Sudor de lana húmeda y caliente bajo el sol a través de los cristales y el aroma de manzanas asándose con canela.
Aquellas noches de charla en la casita: tú querías saber. El hombre que reunía materiales quería saber; él proporcionaba los datos pero él quería saber a través mío.

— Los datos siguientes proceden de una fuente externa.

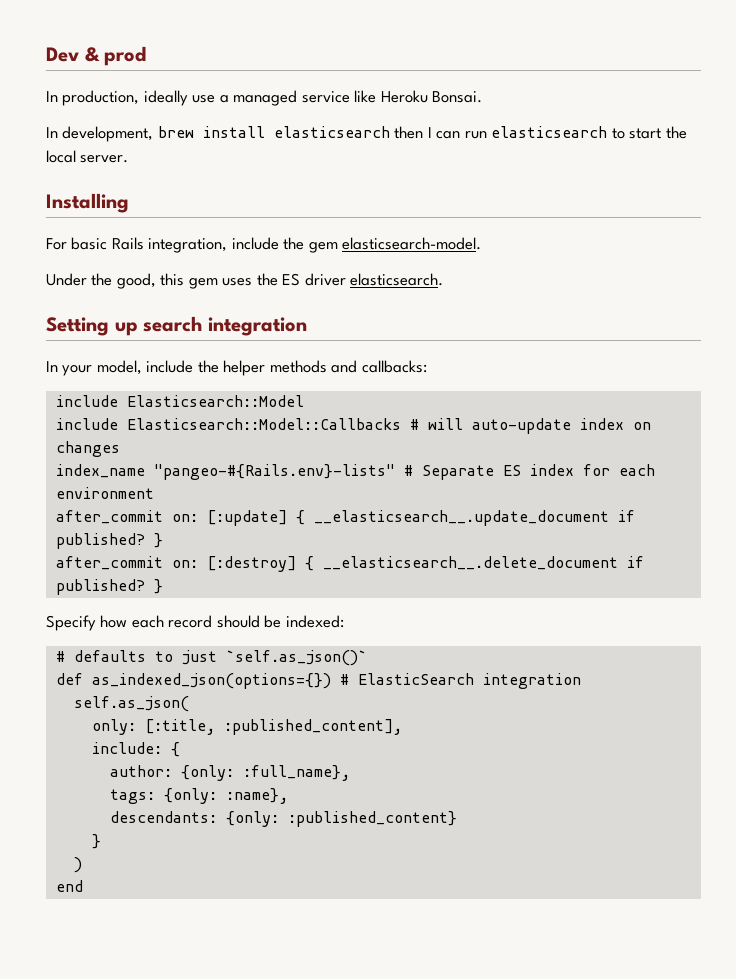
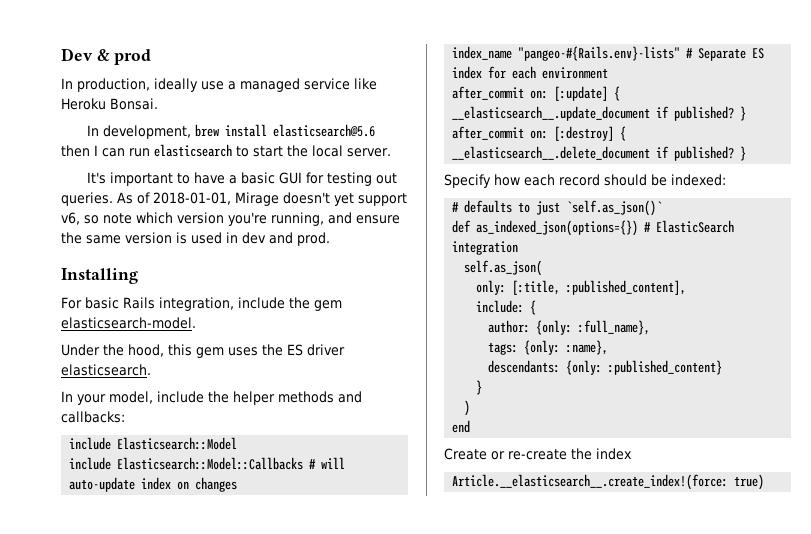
- In development, brew install elasticsearch then I can run elasticsearch to start the local server.
+ In development, brew install elasticsearch@5.6 then I can run elasticsearch to start the local server.
+ It's important to have a basic GUI for testing out queries. As of 2018-01-01, Mirage doesn't yet support v6, so note which version you're running, and ensure the same version is used in dev and prod.
- Under the good, this gem uses the ES driver elasticsearch.
+ Under the hood, this gem uses the ES driver elasticsearch.
- Setting up search integration
+ Create or re-create the index
+ Article.__elasticsearch__.create_index!(force: true)

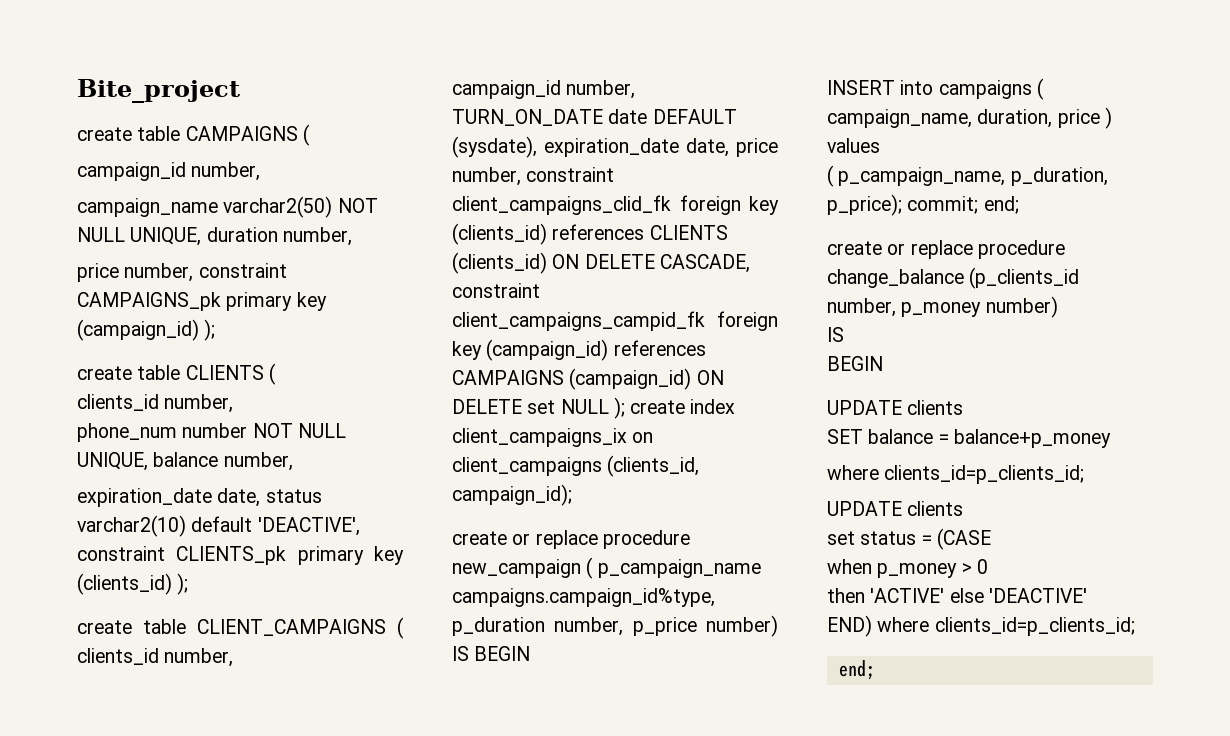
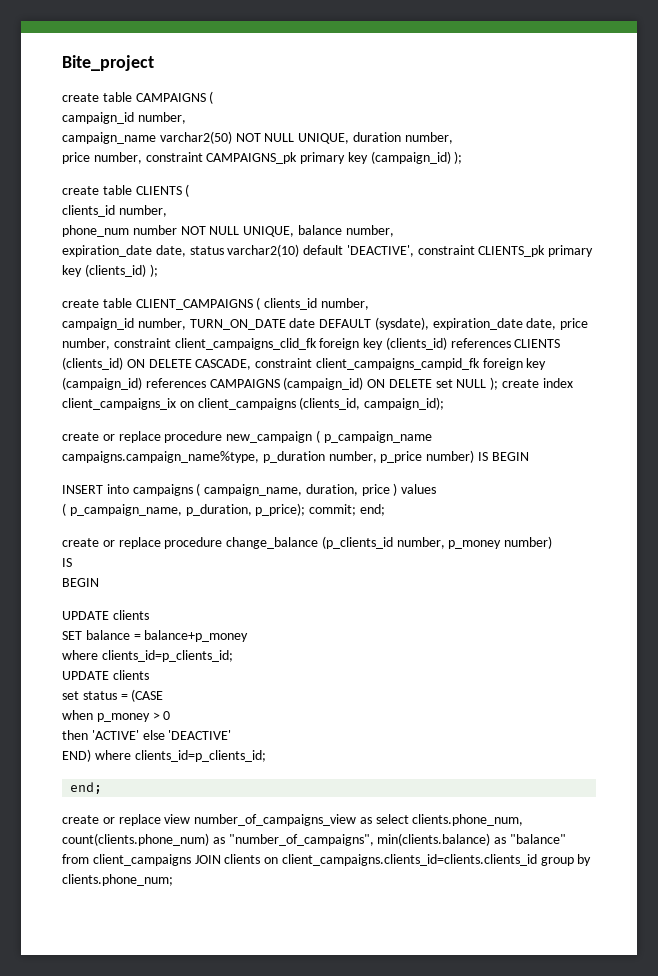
- create or replace procedure new_campaign ( p_campaign_name campaigns.campaign_id%type, p_duration number, p_price number) IS BEGIN
+ create or replace procedure new_campaign ( p_campaign_name campaigns.campaign_name%type, p_duration number, p_price number) IS BEGIN
+ create or replace view number_of_campaigns_view as select clients.phone_num, count(clients.phone_num) as "number_of_campaigns", min(clients.balance) as "balance" from client_campaigns JOIN clients on client_campaigns.clients_id=clients.clients_id group by clients.phone_num;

Noel de Witt es el que tiene «firmes relaciones familiares en el Frelimo»… que yo sepa. Su madre, la portuguesa rebelde. Aunque Ivy, que prefirió pasar dos años en la cárcel antes que decir en el tribunal lo que sabía de mi padre, no habla en mi presencia de las actividades actuales y Dick, incapaz de no dar algo a entender por ser hija de quien soy, no dijo ningún nombre. Noel debe de ser quien informó de los planes secretos destinados a una rebelión en el ejército portugués. La hermosa, joven y reciente esposa que Flora recomendó no se lo habría dicho a nadie ni siquiera en Londres, en cuya casa se alojó él cuando se fue, porque hasta Londres está lleno de informantes y es necesario proteger las conexiones de Sudáfrica. Gloria Terblanche y su marido viven en Tanzania; él tiene la cobertura de un trabajo en la enseñanza, quizás alguna vez se cruzan por la calle con el hombre que es mi hermano (aunque Tony está muerto y a ti ya no te veo), el hijo de la mujer que asistió con mi padre al Sexto Congreso y cuando él murió me escribió desde el sur de Francia.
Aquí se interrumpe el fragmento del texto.